Week 2 Reading Response

September 13, 2006 at 8:14 pm 2 comments

Wow, I thought I knew what a blog was coming into this course, though I’d never used one before I’d seen them, read a few, but I clearly had no idea what they were really about!  I really enjoyed the article “Weblogs: a history and perspective”by Rebecca Blood.  It was really interesting to see how it all started, what it started as and what it is today.  I, like many others, thought of blogs as a personal journal open to the public, more so than the traditional weblog list (or in Rebecca’s words the “filter-style” weblog) of niche sites and links to the, as Rebecca calls it, “hidden corners of the net”.  I did have one question while I was reading her articles (there were a few by Rebecca) and the question is likely simple and I’ve just missed it somewhere, but are weblog editors and bloggers the same thing?  My guess is that they are used interchangeably but I wasn’t 100% from what I read (keeping in mind I was reading the articles on my train ride from Toronto to London so I may have been a tad sleepy 🙂 ) 

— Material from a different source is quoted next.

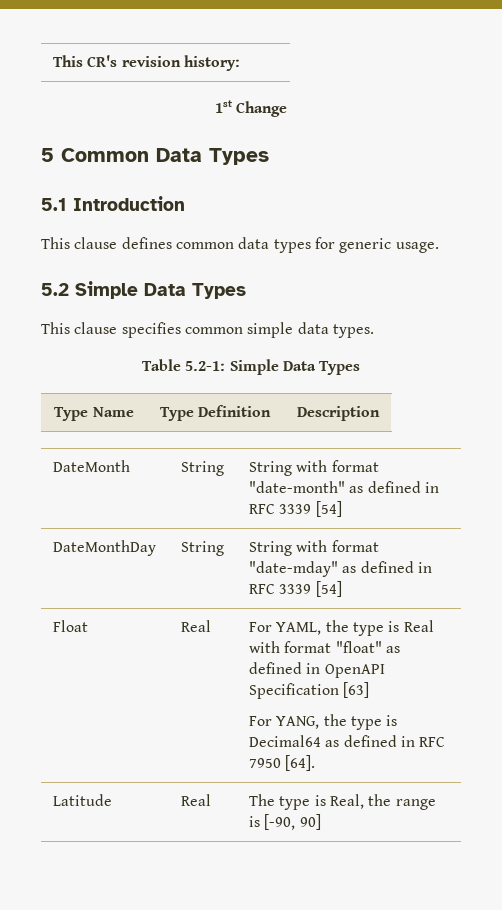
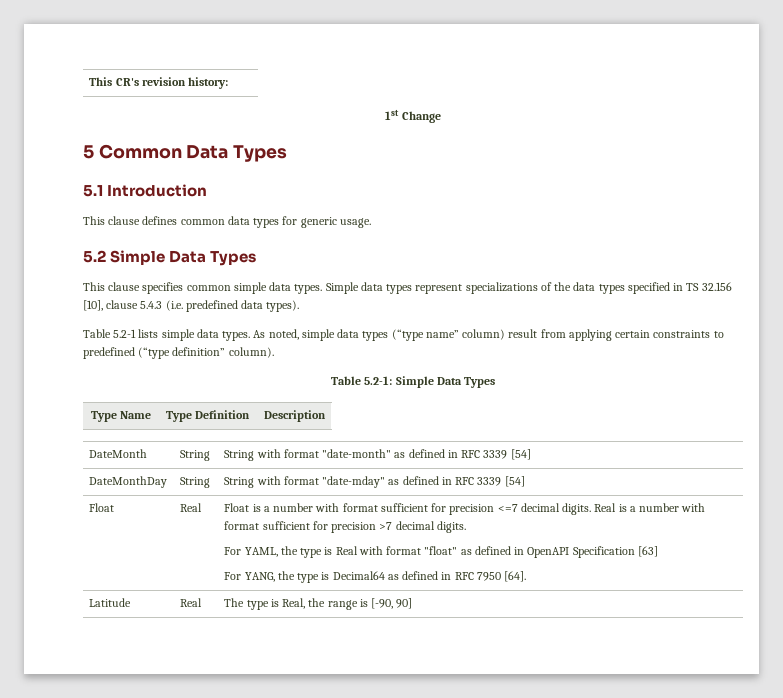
+ Simple data types represent specializations of the data types specified in TS 32.156 [10], clause 5.4.3 (i.e. predefined data types).
+ Table 5.2-1 lists simple data types. As noted, simple data types (“type name” column) result from applying certain constraints to predefined (“type definition” column).
+ Float is a number with format sufficient for precision <=7 decimal digits. Real is a number with format sufficient for precision >7 decimal digits.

Just a side note and thought, it seems that to be a blogger or weblog editor you have a pretty big responsibility to your public to post daily and very frequently.  I gathered from the readings that you seems to be a sort of “bloggers code of ethics”.  I had no idea how time consuming true blogging can be!  Nor did I fully understand the persona you create when you blog.  I think I’m finally understanding why this is such a community!  I’m even getting a little excited about it, though worried that I will never leave my computer desk again!

I know I keep harping on Rebecca’s article but I really got a lot out of it.  The other part I wanted to comment on is the part when she talks about what she got out of her blog.  She mentioned that she began to value her own point of view more and started to consider her own opinions and ideas more carefully.  Until I read this I hadn’t really thought about that benefit to blogging but after reading it I can see how this can happen. 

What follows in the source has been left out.